Download the full notebook.


PyNE Tutorial

Welcome to the PyNE tutorial!

PyNE Tree

Before you begin

  • Hopefully you've installed the virtual machine if necessary.

Is PyNE Installed?

You can verify that PyNE is successfully installed by running the following:

In [1]:
from pyne import data

Open the tutorial

You can start the tutorial by navigating to ~/opt/pyne/tutorial and entering

$ jupyter notebook --matplotlib=inline

This should open the tutorial in a web browser. We'll start with 00-intro.

What is PyNE?

As our tagline says, PyNE is the open source nuclear engineering toolkit.

  • PyNE is intended as a library of composable tools that is used to build nuclear science and engineering applications.
  • It is permissively licensed (2-clause BSD).
  • It supports both a C++ and a Python API.
  • The name 'PyNE' is a bit of a misnomer since most of the code base is in C++ but most daily usage happens in Python.
  • The v0.5 code is the current stable release.
  • As an organization, PyNE was born in April 2011. However, core parts of PyNE have existed since 2007.

What are the goals of PyNE?

To help nuclear engineers:

  • be more productive,
  • have the best solvers,
  • have a beautiful API,
  • write really great code,
  • and teach the next generation.

And of course, to perform neat tricks like this:

In [3]:
import numpy as np
from pyne import mesh, material 
from pyne.xs.channels import sigma_t

Known error: This notebook requires yt to visualize the results. Yt needs to be updated to work properly first.
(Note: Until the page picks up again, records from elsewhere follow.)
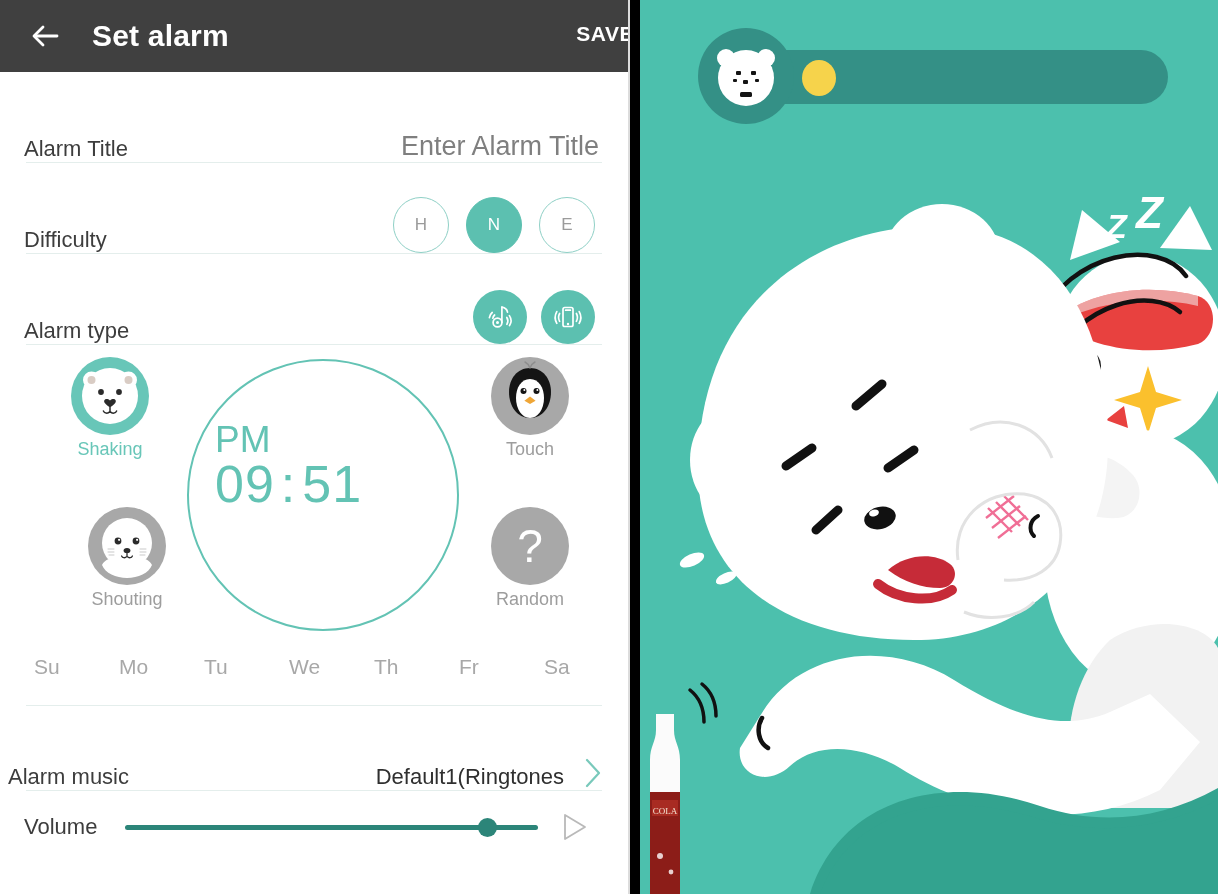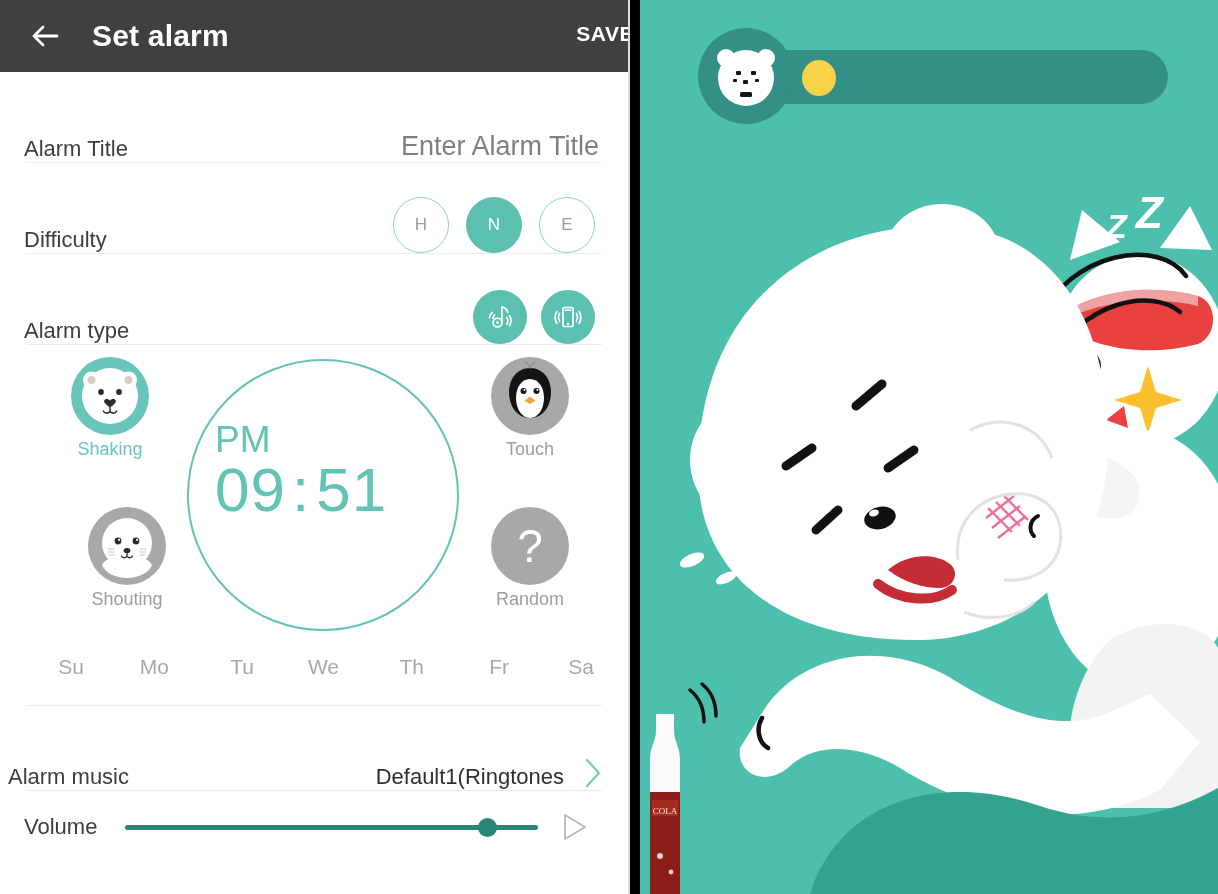--- a/index.html
+++ b/index.html
@@ -191,41 +191,41 @@
     top: 62px;
     width: 210px;
   }
   .clock-ampm {
     font-size: 37px;
     color: #63c3b4;
     line-height: 0.92;
     font-weight: 300;
   }
   .clock-time {
-    font-size: 62px;
+    font-size: 52px;
     color: #63c3b4;
     font-weight: 300;
     letter-spacing: 1px;
     line-height: 1.05;
     white-space: nowrap;
   }
   .clock-time .colon { margin: 0 6px; }
 
   .days-row {
     display: flex;
     justify-content: space-between;
     padding: 6px 34px 0 34px;
     box-sizing: border-box;
   }
   .day {
     font-size: 21px;
     color: #a8a8a8;
     cursor: pointer;
     width: 50px;
-    text-align: right;
+    text-align: left;
   }
 
   .row-music { height: 84px; padding-left: 8px; }
   .music-value {
     font-size: 22px;
     color: #2f2f2f;
     white-space: nowrap;
     overflow: hidden;
     max-width: 218px;
     display: block;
Updates are currently being made to yt's frontends to make this PyNE integration work.

In [9]:
# import a few things necessary for plotting in the notebook
from yt.config import ytcfg; ytcfg["yt","suppressStreamLogging"] = "True"
from yt.frontends.moab.api import PyneMoabHex8Dataset
from yt.mods import SlicePlot

# create reactor mesh
m = mesh.Mesh(structured_coords=[np.linspace(0.0, 1.0, 101), np.linspace(0.0, 1.0, 101), [0.0, 1.0]], structured=True)
fuel = material.from_atom_frac({'U235': 0.045, 'U238': 0.955, 'O16': 2.0}, mass=1.0, density=10.7)
cool = material.from_atom_frac({'H1': 2.0, 'O16': 1.0}, mass=1.0, density=1.0)
for i, mat, ve in m:
    coord = m.mesh.get_coords(ve)
    m.mats[i] = fuel if (coord[0]**2 + coord[1]**2) <= 0.5**2 else cool

# create a total cross section tag on the mesh
m.sigma_t = mesh.ComputedTag(lambda mesh, i: sigma_t(mesh.mats[i], group_struct=[10.0, 1e-6], phi_g=[1.0])[0])
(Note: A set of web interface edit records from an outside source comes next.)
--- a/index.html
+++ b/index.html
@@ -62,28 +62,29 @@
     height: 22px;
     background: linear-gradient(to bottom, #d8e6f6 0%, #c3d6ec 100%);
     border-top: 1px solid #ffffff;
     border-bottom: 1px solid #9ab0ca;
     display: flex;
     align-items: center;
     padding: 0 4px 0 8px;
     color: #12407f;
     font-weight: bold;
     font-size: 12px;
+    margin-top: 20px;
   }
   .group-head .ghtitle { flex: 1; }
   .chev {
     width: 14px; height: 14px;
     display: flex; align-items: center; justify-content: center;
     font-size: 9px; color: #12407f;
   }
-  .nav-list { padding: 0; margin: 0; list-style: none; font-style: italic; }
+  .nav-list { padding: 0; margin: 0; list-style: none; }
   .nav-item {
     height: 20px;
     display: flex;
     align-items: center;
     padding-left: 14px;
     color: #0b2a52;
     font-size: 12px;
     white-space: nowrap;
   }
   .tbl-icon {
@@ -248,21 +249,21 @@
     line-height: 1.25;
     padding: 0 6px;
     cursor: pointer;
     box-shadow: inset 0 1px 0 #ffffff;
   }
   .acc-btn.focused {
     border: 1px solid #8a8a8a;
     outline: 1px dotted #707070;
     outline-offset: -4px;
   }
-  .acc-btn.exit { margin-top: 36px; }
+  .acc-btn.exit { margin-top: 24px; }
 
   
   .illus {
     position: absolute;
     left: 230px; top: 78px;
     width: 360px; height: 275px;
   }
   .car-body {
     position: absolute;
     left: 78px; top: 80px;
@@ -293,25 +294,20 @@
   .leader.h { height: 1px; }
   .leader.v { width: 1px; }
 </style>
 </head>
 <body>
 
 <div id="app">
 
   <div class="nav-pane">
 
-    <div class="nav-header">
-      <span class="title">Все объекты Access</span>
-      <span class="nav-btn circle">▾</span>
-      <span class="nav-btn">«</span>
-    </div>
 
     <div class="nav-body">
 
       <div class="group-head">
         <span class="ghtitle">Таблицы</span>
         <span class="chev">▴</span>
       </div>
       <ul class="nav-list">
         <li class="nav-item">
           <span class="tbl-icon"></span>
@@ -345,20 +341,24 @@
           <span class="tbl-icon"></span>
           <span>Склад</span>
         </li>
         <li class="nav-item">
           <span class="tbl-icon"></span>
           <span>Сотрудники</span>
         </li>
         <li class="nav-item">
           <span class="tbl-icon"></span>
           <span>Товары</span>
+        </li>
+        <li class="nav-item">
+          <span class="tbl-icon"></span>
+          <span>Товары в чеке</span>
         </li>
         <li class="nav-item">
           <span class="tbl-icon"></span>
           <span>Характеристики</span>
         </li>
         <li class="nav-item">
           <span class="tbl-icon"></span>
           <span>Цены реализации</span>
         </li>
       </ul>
# create a uranium mass tag on the mesh
m.u_mass = mesh.ComputedTag(lambda mesh, i: max(mesh.mats[i]['U':'Np'].mass, 0.0))

# plot the total cross section
SlicePlot(PyneMoabHex8Dataset(m), 'z', 'sigma_t', origin='native').display()

# print the total mass of uranium in the reactor mesh
print("U Content of Mesh:", sum(m.u_mass[:]), "grams")

U Content of Mesh: 1732.10345314 grams

What could you do with PyNE?

As a user you could do your work or research with PyNE. Even if you have your own software that looks and behaves similarly to some aspects of PyNE, using PyNE will mean that you no longer have to develop AND maintain that functionality.

As a developer you should be selfish. Contribute to PyNE in ways that support the work that you are doing. If a feature you want is not in PyNE right now, chances are that other people want to see that feature too! This will help your future self as much as future other people.

What goes into PyNE?

Anything that is not export controllable, proprietary, or under HIPAA restrictions! (If you have questions, ask.)